До сих пор мне никогда не льстили. В нашей стране глубоко чувствуют любовь и восторгаются ею, но искусство проникать в чужую душу, угождая самолюбию, у нас неизвестно. К тому же я только что окончил университет, и в Англии на меня никто не обращал внимания. Госпожа д’Арбиньи ловила каждое мое слово; она беспрестанно занималась мной; я не думаю, чтобы она хорошо представляла себе все мои возможности, но мелкие замечания, которые она щедро расточала, поражали меня своей проницательностью, открывая мне глаза на себя самого. Порой мне казалось, что ее речь несколько искусственна, что она говорит слишком красиво и слишком ласковым голосом, что ее фразы слишком тщательно отделаны, но ее сходство с братом, правдивейшим из людей, отгоняло все сомнения и придавало ей, на мой взгляд, особое очарование.
Однажды я рассказал графу Рэмону о впечатлении, какое производило на меня это сходство; он поблагодарил меня, но после минутного раздумья добавил:
— Однако же, у меня с сестрой нет ничего общего в характере.
Тут он замолчал; но, припоминая впоследствии эти слова, а также и другие обстоятельства, я пришел к выводу, что он не хотел, чтобы я женился на его сестре. Я не сомневаюсь, что она уже тогда к этому стремилась, хотя ее намерения обнаружились позже. Я приятно проводил время в ее обществе и никогда не скучал. Я вспоминал потом, что она всегда разделяла мои взгляды: стоило мне начать фразу, как она кончала ее и, угадывая наперед, что я хочу сказать, спешила присоединиться к моему мнению; но при всей своей видимой кротости она самым деспотическим образом распоряжалась мною. Она имела обыкновение мне говорить: «Вы, конечно, это сделаете; вы, конечно, так не поступите!» — и этим вконец порабощала меня; мне казалось, что я потеряю ее уважение, если обману ее ожидания, а я дорого ценил ее уважение, нередко выражавшееся в весьма лестной для меня форме.

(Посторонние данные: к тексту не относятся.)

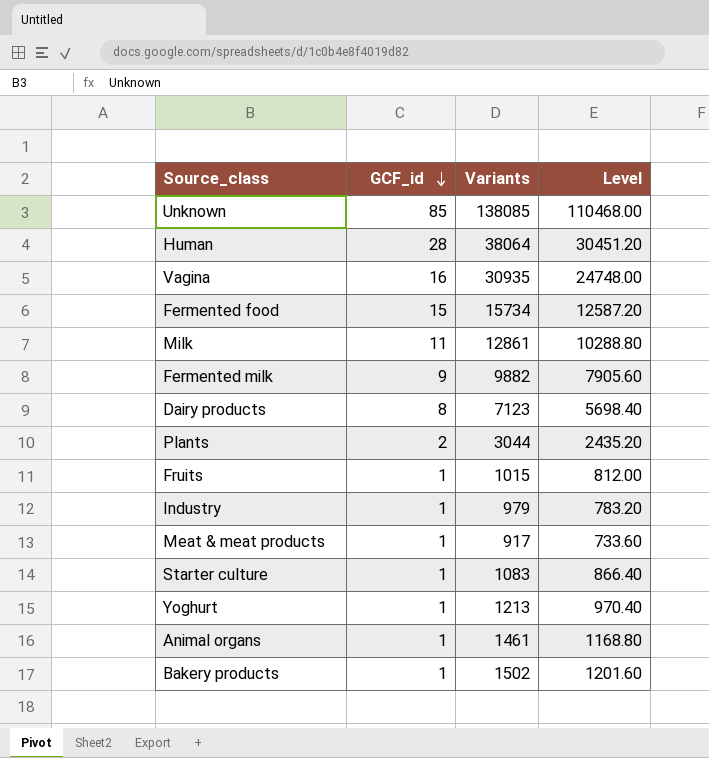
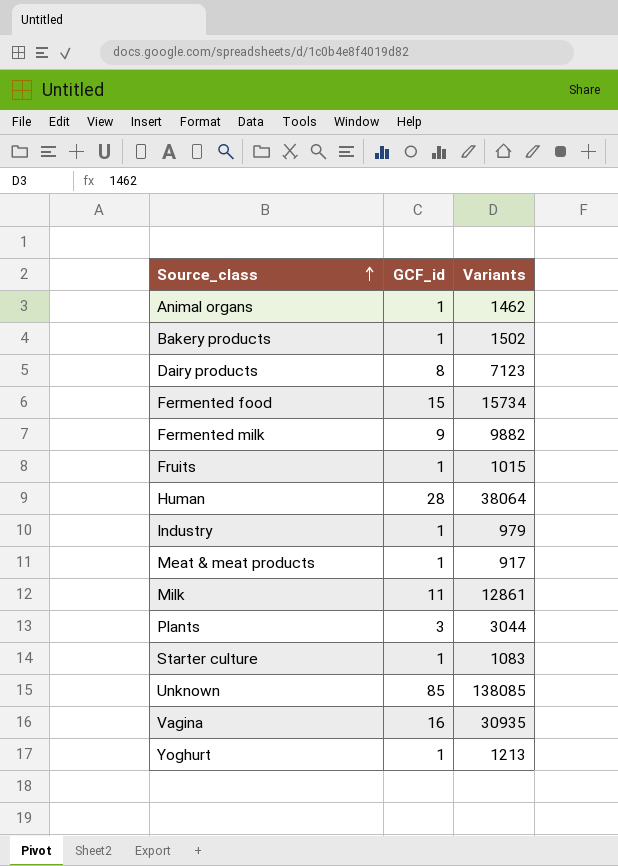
row order: GCF_id descending -> Source_class ascending
column Level | formula: [Variants] * 0.8 -> none
Animal organs | Variants: 1461 -> 1462
Plants | GCF_id: 2 -> 3

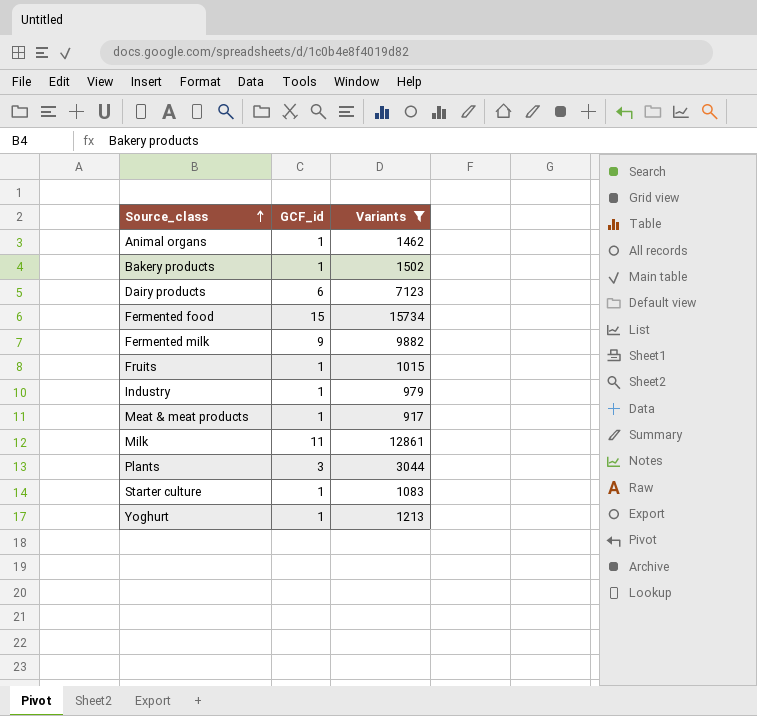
filter: none -> Variants <= 15734
Dairy products | GCF_id: 8 -> 6

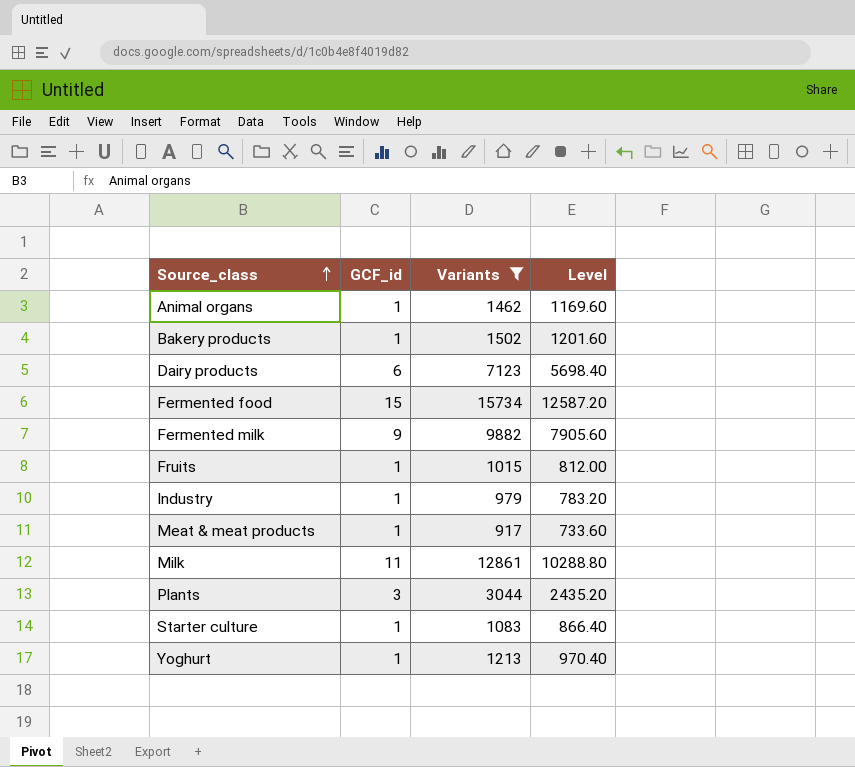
column Level | formula: none -> [Variants] * 0.8

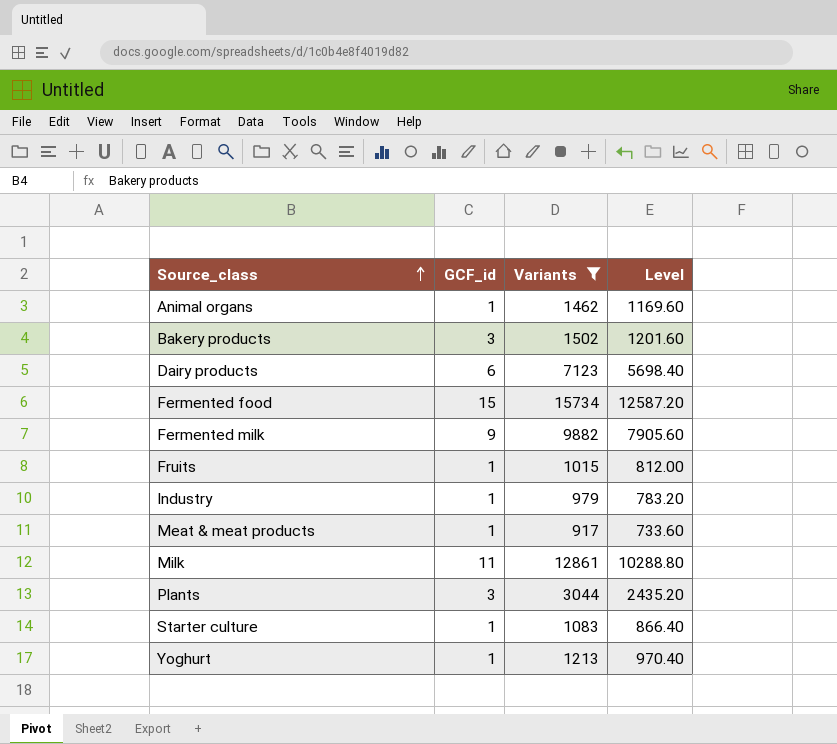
Bakery products | GCF_id: 1 -> 3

Но поверьте мне, Коринна, — я думал об этом еще до знакомства с вами, — чувство, которое вызывала во мне госпожа д’Арбиньи, отнюдь не было любовью; я ей ни словом не обмолвился о том, что люблю ее; я не знал, будет ли моему отцу по душе подобная невестка: у него и в мыслях не было, чтобы я женился на француженке, а я ничего не хотел делать без его согласия. Наверное, мое молчание не нравилось госпоже д’Арбиньи: нередко она бывала в дурном расположении духа, которое обычно выдавала за приступ тоски, и всегда находила этому трогательное объяснение, хотя черты ее в те минуты, когда она не следила за собой, принимали сухое выражение; но я приписывал неровности в ее настроении особому характеру наших отношений, которыми я и сам был недоволен, ведь очень тяжело, когда любишь не от всей души.